Claim Rejections - 35 USC § 103
The following is a quotation of 35 U.S.C. 103 which forms the basis for all obviousness rejections set forth in this Office action:
A patent for a claimed invention may not be obtained, notwithstanding that the claimed invention is not identically disclosed as set forth in section 102, if the differences between the claimed invention and the prior art are such that the claimed invention as a whole would have been obvious before the effective filing date of the claimed invention to a person having ordinary skill in the art to which the claimed invention pertains.
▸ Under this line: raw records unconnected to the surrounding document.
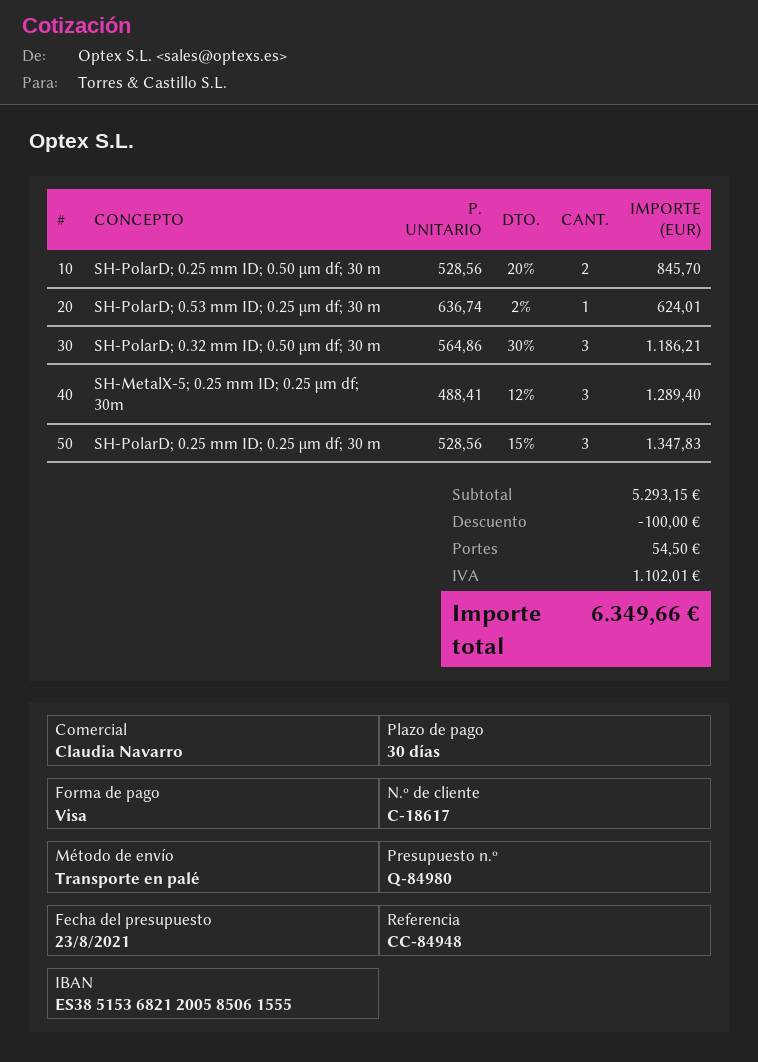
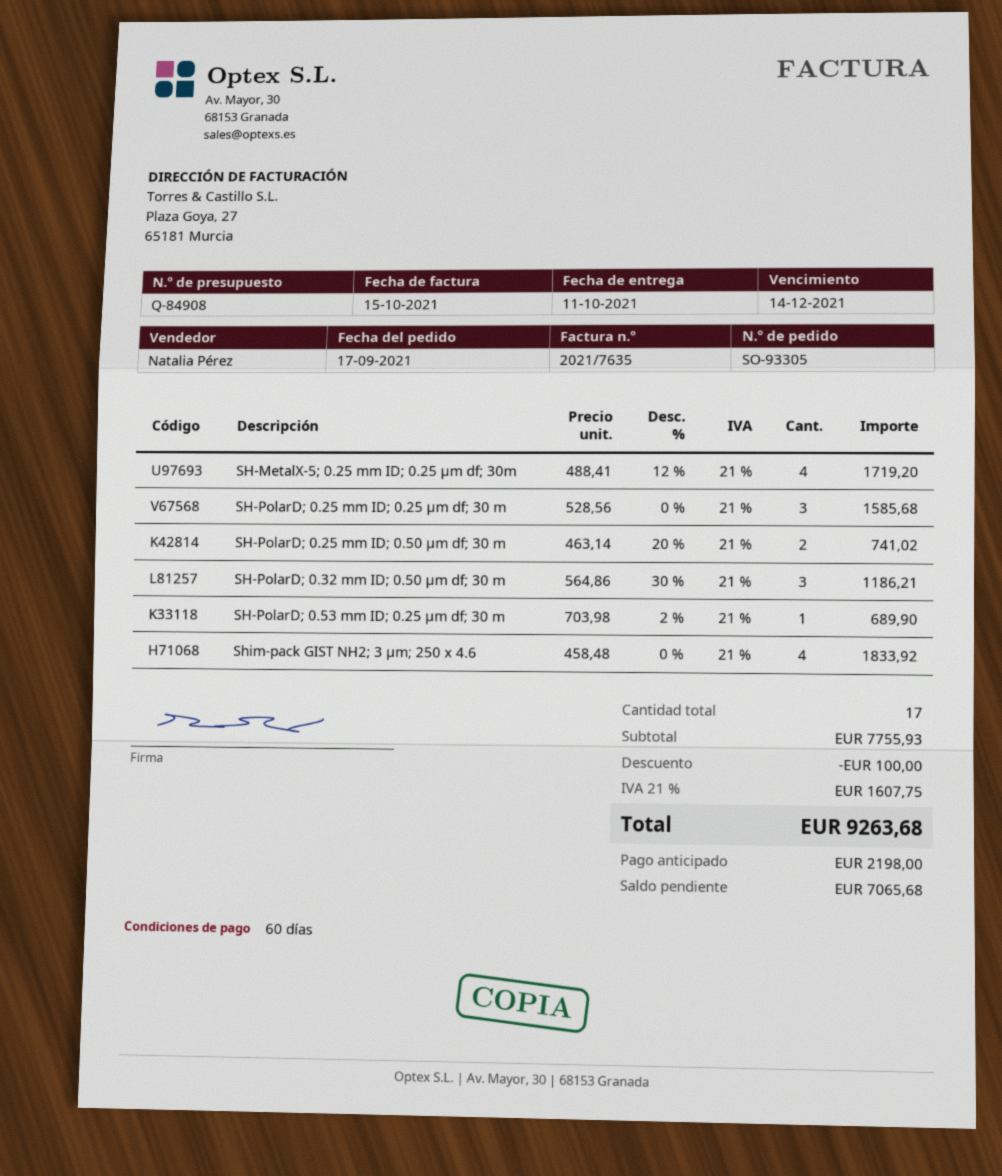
quote number: Q-84980 -> Q-84908
payment terms: 30 days -> 60 days
sales rep: Claudia Navarro -> Natalia Pérez
SH-PolarD; 0.25 mm ID; 0.50 µm df; 30 m: 2 x 528.56 - 20% = 845.70 -> 2 x 463.14 - 20% = 741.02
SH-PolarD; 0.53 mm ID; 0.25 µm df; 30 m: 1 x 636.74 - 2% = 624.01 -> 1 x 703.98 - 2% = 689.90
SH-MetalX-5; 0.25 mm ID; 0.25 µm df; 30m: 3 x 488.41 - 12% = 1289.40 -> 4 x 488.41 - 12% = 1719.20
SH-PolarD; 0.25 mm ID; 0.25 µm df; 30 m: 3 x 528.56 - 15% = 1347.83 -> 3 x 528.56 = 1585.68
Shim-pack GIST NH2; 3 µm; 250 x 4.6: none -> 4 x 458.48 = 1833.92
subtotal: 5293.15 -> 7755.93
shipping: 54.50 -> none
tax: 1102.01 -> 1607.75
total: 6349.66 -> 9263.68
Patentability shall not be negated by the manner in which the invention was made.

Claim 2 is rejected under 35 U.S.C. 103 as being unpatentable over Sharma in view of Güzelarslan (US Patent Application Publication No. 2020/0402530).

Güzelarslan teaches: wherein a first model included in the plurality of models comprises a Hearing-Aid Audio Quality Index expert system, a Perceptual Evaluation of Audio Quality expert system, a Perception Model Quality expert system, or a Virtual Speech Quality Objective Listener Audio expert system (Paragraph 0004, lines 1-3, "A corresponding international standard for the perceptual quality measurement of wide-band audio signals is PEAQ (perceptual evaluation of audio quality)."; Paragraph 0079, lines 1-5, "The output score value according to different ITU measurement methods, such as for example the PESQ, PEAQ and POLQA value are then to compared in order to produce a signal for supervised learning of the neural network 10.").  Güzelarslan teaches using the Perceptual Evaluation of Audio Quality (PEAQ) measurement to train a neural network to provide an audio quality score to measure audio quality in an objective manner (Paragraph 0054, lines 1-8, "As can be seen by comparison to FIG. 1 according to this aspect the invention proposes to use a neural network 10, alternatively or in addition to the human/subjective test for producing for example the LQS score parameter.  In other words, according to the invention, the output signal (feedback signal) of the system 2 under test is used as the input signal for a neural network 10, thus producing the LQS score in an objective manner.").
.
Claims 3 and 13 are rejected under 35 U.S.C. 103 as being unpatentable over Sharma in view of Francombe et al. (US Patent No. 9,635,483), hereinafter Francombe.
Regarding claim 3, Sharma discloses the computer-implemented method as claimed in claim 1, but does not specifically disclose: wherein a first audio feature included in the set of audio features is associated with a Cepstral Correlation, a Noise-to-Mask Ratio, a Perceptual Similarity Measure, a Neurogram Similarity Index Measure, or a bitrate.
Francombe teaches: wherein a first audio feature included in the set of audio features is associated with a Cepstral Correlation, a Noise-to-Mask Ratio, a Perceptual Similarity Measure, a Neurogram Similarity Index Measure, or a bitrate (Column 25, lines 49-51, "the cross correlation is used to produce the Perceptual Similarity Measure (PSM) which is taken to be a measure of the audio quality"; Column 51, lines 58-61, "The resulting PSMs are then mapped to the OPS, TPS, IPS, and APS predictions by a non-linear function (one hidden layer feed forward neural network) trained on listening test results.").  Francombe teaches using the Perceptual Similarity Measure (PSM) audio feature to train a neural network to measure audio quality to determine the 
Sharma and Francombe are considered to be analogous to the claimed invention because they are in the same field of training a learning model to provide a measurement of audio quality.  Therefore, it would have been obvious to someone of ordinary skill in the art before the effective filing date of the claimed invention to have modified Sharma in view of Francombe to use the Perceptual Similarity Measure (PSM) audio feature to train a neural network to measure audio quality.  Doing so would allow for determining the amount of audio interference from nearby audio sources and providing parameter changes for modifying the audio to reduce the interference.
Regarding claim 13, Sharma discloses the one or more non-transitory computer readable media as claimed in claim 11, but does not specifically disclose: wherein a first audio feature included in the set of audio features is associated with a Cepstral Correlation, a Noise-to-Mask Ratio, a Perceptual Similarity Measure, a Neurogram Similarity Index Measure, or a bitrate.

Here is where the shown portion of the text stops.